Clinical Trials Logo

Clinical Trial Details — Status: Completed

Administrative data

NCT number NCT00577005
Other study ID # 0707002832
Secondary ID 5R01DA017782-04N
Status Completed
Phase Phase 2
First received December 17, 2007
Last updated January 12, 2018
Start date July 2007
Est. completion date October 2008

Study information

Verified date January 2018
Source Yale University
Contact n/a
Is FDA regulated No
Health authority
Study type Interventional

Clinical Trial Summary

Concurrent dependence on cocaine occurs in up to 50% of the over one million opiate dependent patients in spite of methadone maintenance treatment being highly effective for opiate dependence and having excellent treatment retention. Cocaine dependence has remained largely unresponsive to medications both in and outside of these methadone programs. We have initial data from our open-label study with levetiracetam showing that this medication is well tolerated and may reduce cocaine use in this cocaine-abusing methadone treated population.

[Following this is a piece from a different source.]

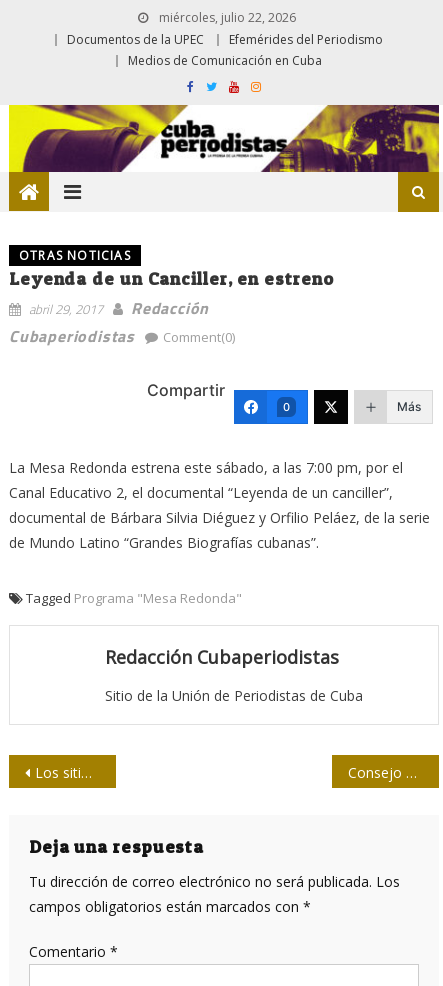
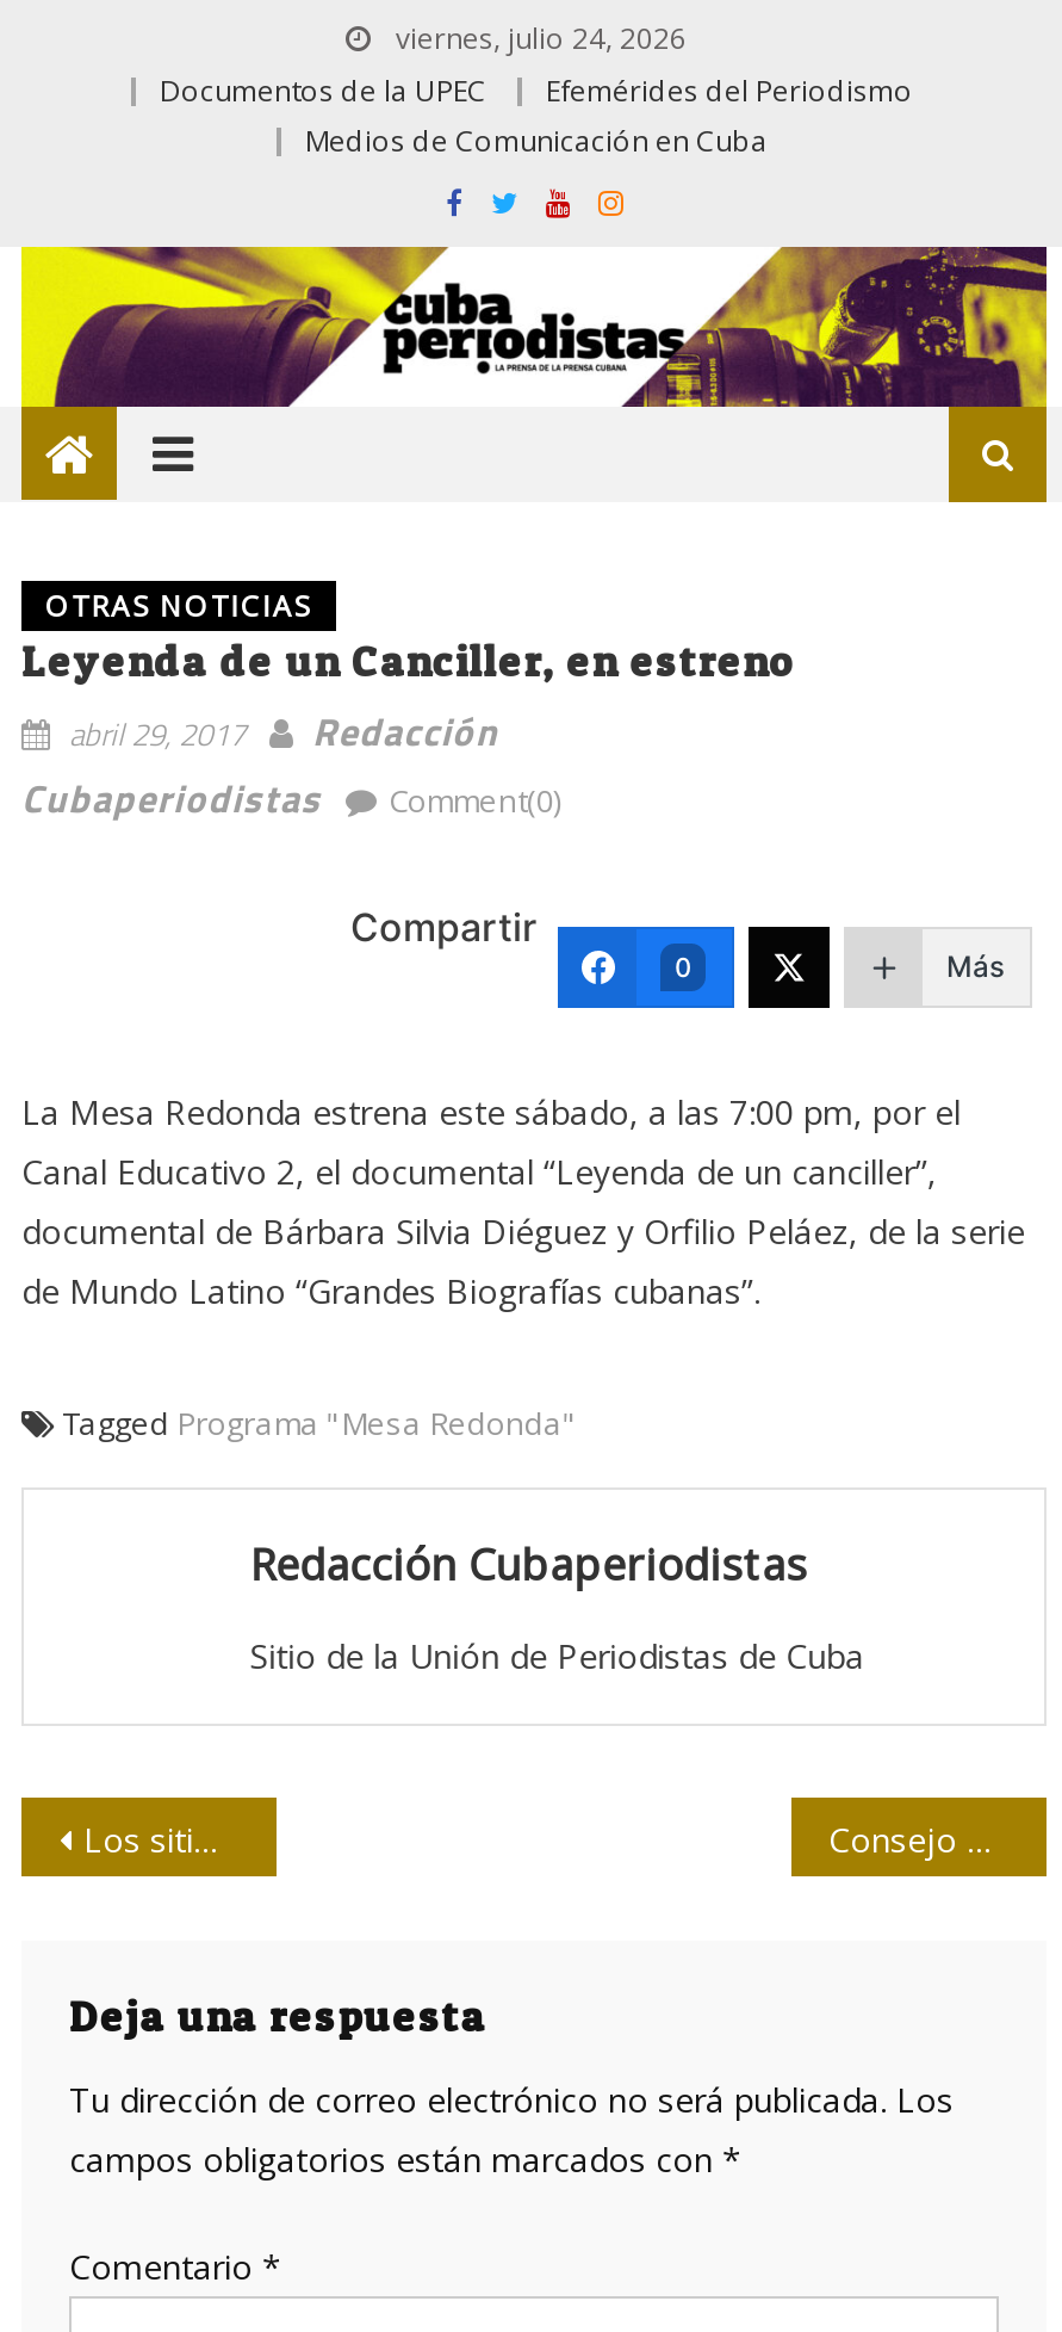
[156,9,296,26] miércoles, julio 22, 2026 -> [389,18,687,58] viernes, julio 24, 2026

The specific aim of this study is to evaluate the efficacy of levetiracetam 3 grams/day in modifying cocaine-using behavior, reducing cocaine craving and attenuating cocaine's reinforcing effect among methadone-maintained patients. The primary outcomes will be reduction in cocaine use as assessed by self-report and thrice-weekly urinalyses. Secondary outcomes will include weeks in treatment (retention) and change in measures of cocaine craving, anxiety symptoms and opiate withdrawal symptoms.


Description:

This 17-week double-blind, placebo controlled randomized pilot clinical trial will provide treatment for 40 cocaine-dependent opioid dependent patients. Participants, aged 18-65 years, will be randomized to receive levetiracetam 3000 mg/day or placebo while concurrently receiving treatment with methadone. Baseline cocaine use will be determined during the first week of treatment participation. (Gossop et al., 1997) The study design will have three overlapping phases that are summarized below: 1) A one week methadone fixed induction (week 1) and flexible methadone stabilization phase (weeks 2-13); 2) an 12-week "treatment" phase (weeks 2-13), consisting of slow titration and stabilization on study medication; and 3) a four week "taper, detoxification or transfer" phase (weeks 13-17).

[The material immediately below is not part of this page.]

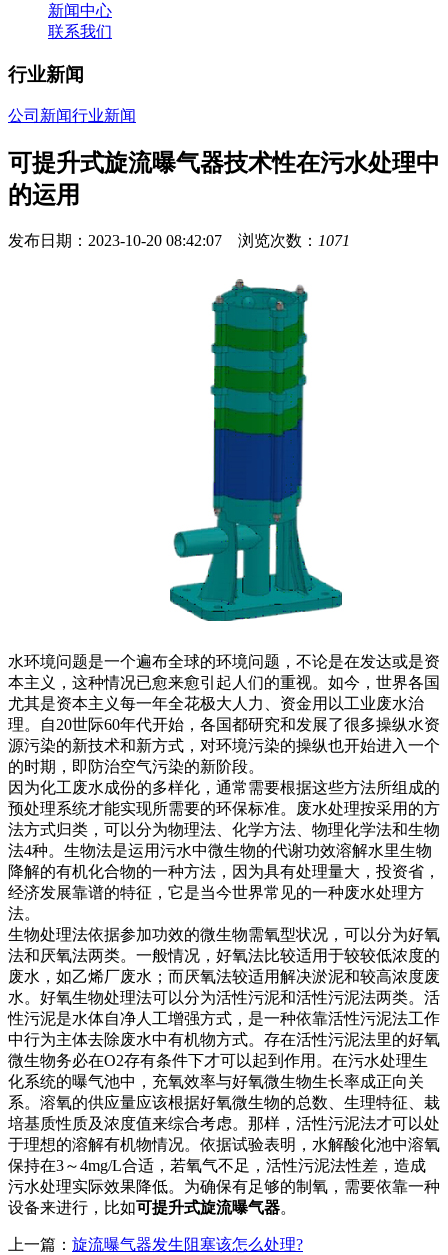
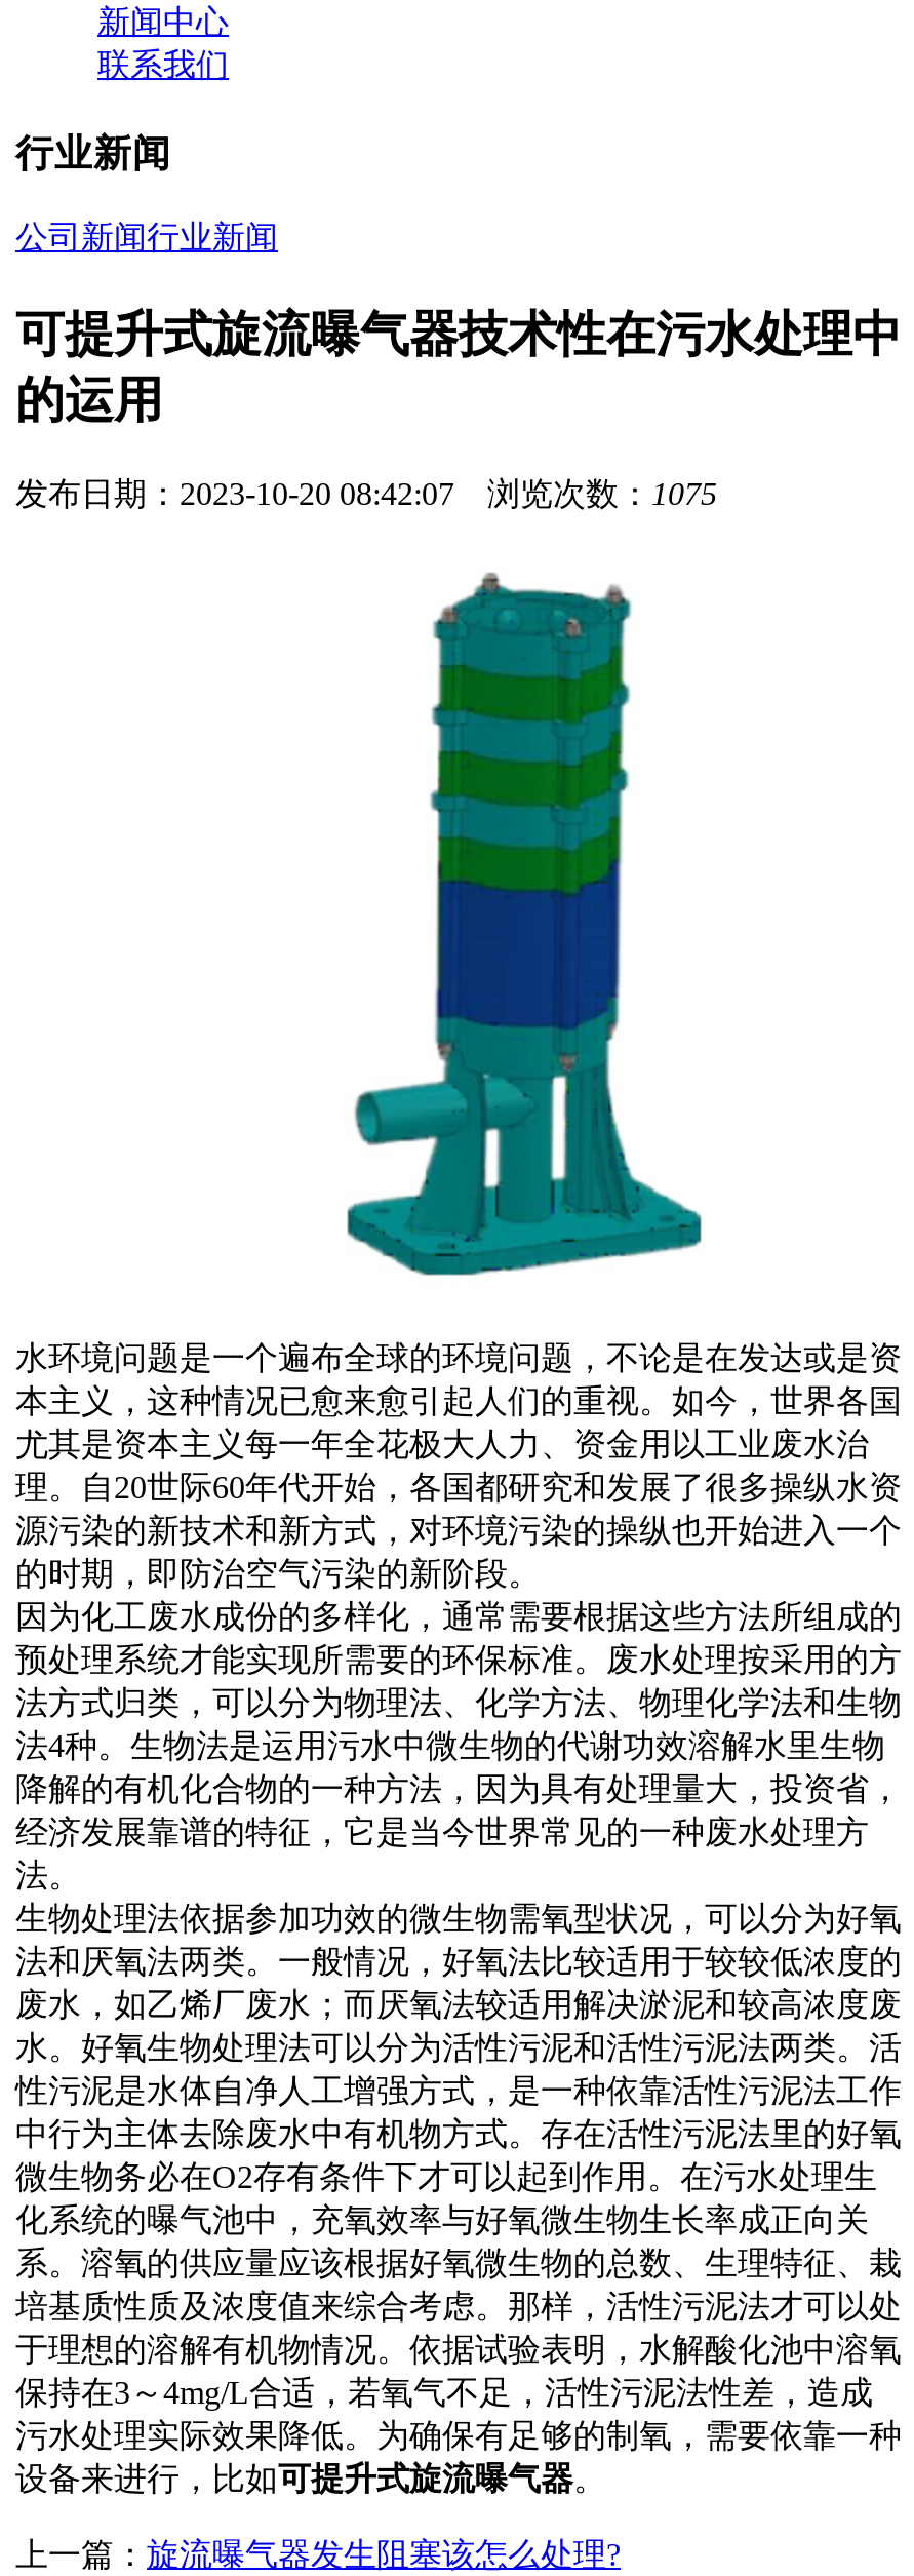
[8,232,350,249] 发布日期：2023-10-20 08:42:07 浏览次数：1071 -> [15,477,717,512] 发布日期：2023-10-20 08:42:07 浏览次数：1075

During the first week of induction onto methadone, participants will be administered increasing doses of methadone starting at 30 mg daily and increased up to 60 mg daily by the end of the first week. This methadone dose will be adjusted for stabilization of opiate withdrawal symptoms using a flexible dosing from 40 mg up to 150 mg between weeks 2 to 12. This range has been found to be adequate for the vast majority of patients receiving methadone in our program and is designed to accommodate participants who may not be able to tolerate the higher maintenance doses or may still experience withdrawal symptoms, respectively. We may increase or decrease this amount on a case-by-case basis based on physician assessment of self-reported and observed symptoms.

Starting on week 2 subjects will start study medication in one of two randomly assigned experimental groups: levetiracetam 3000 mg /day (active medication) or placebo (inactive medication). Concurrent with the stabilization on methadone, levetiracetam will be increased from 500mg/day on week 2 and this dose will be slowly titrated to a total of 3000mg/day or maximum tolerated dose (MTD). Subjects will remain on their full dosage through week 13.

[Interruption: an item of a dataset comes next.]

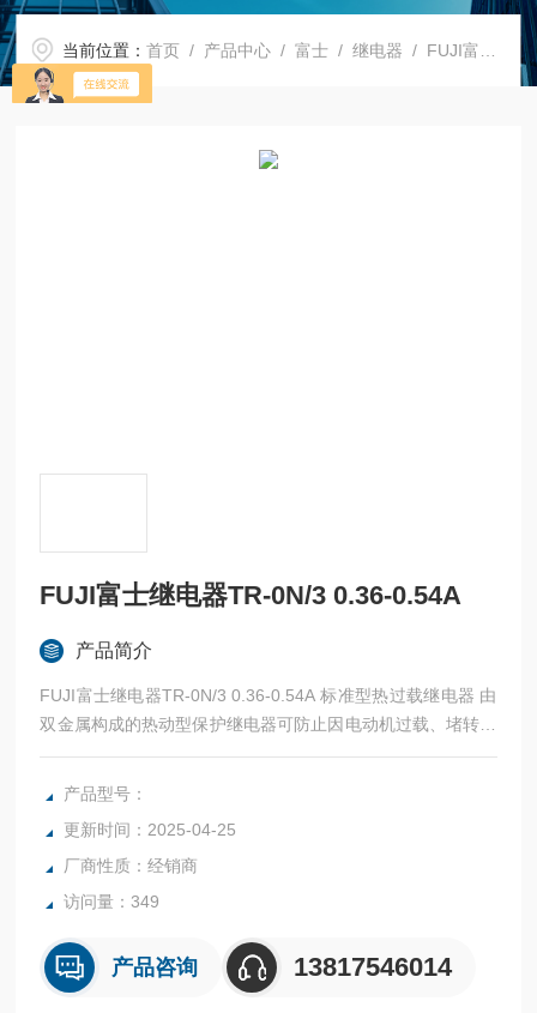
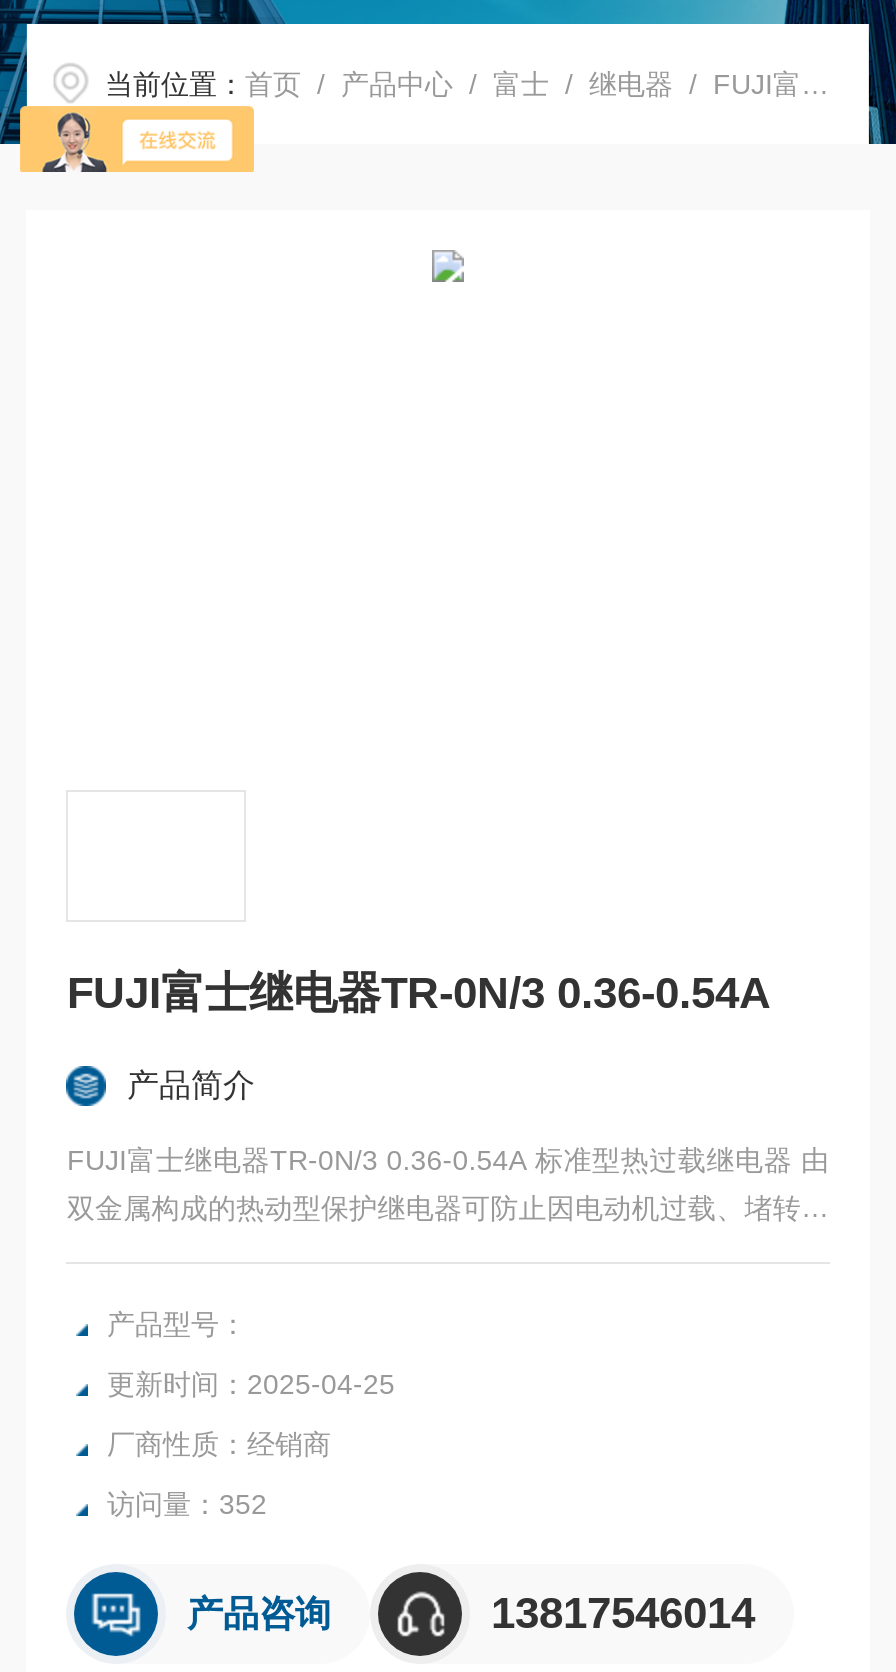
[64,891,160,911] 访问量：349 -> [107,1487,267,1519] 访问量：352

At the end of week 13, participants will undergo detoxification from methadone over a 4-week period (weeks 13-17) and discontinuation from levetiracetam over a concurrent 2-week period.

All participants will receive weekly 1-hour of individual psychotherapy (Cognitive Behavioral Treatment) with experienced clinicians specifically trained to deliver the therapy and who will receive ongoing supervision. The primary outcomes will be reduction in cocaine use, as assessed by self-report and thrice-weekly urinalyses. Secondary outcomes will include weeks in treatment (retention), reported medication side effects (medication tolerability), and change in measures of: cocaine craving, anxiety symptoms and opiate withdrawal symptoms. This study will occur at the Outpatient Treatment Research Program in Building 36 at the VA CT Healthcare System.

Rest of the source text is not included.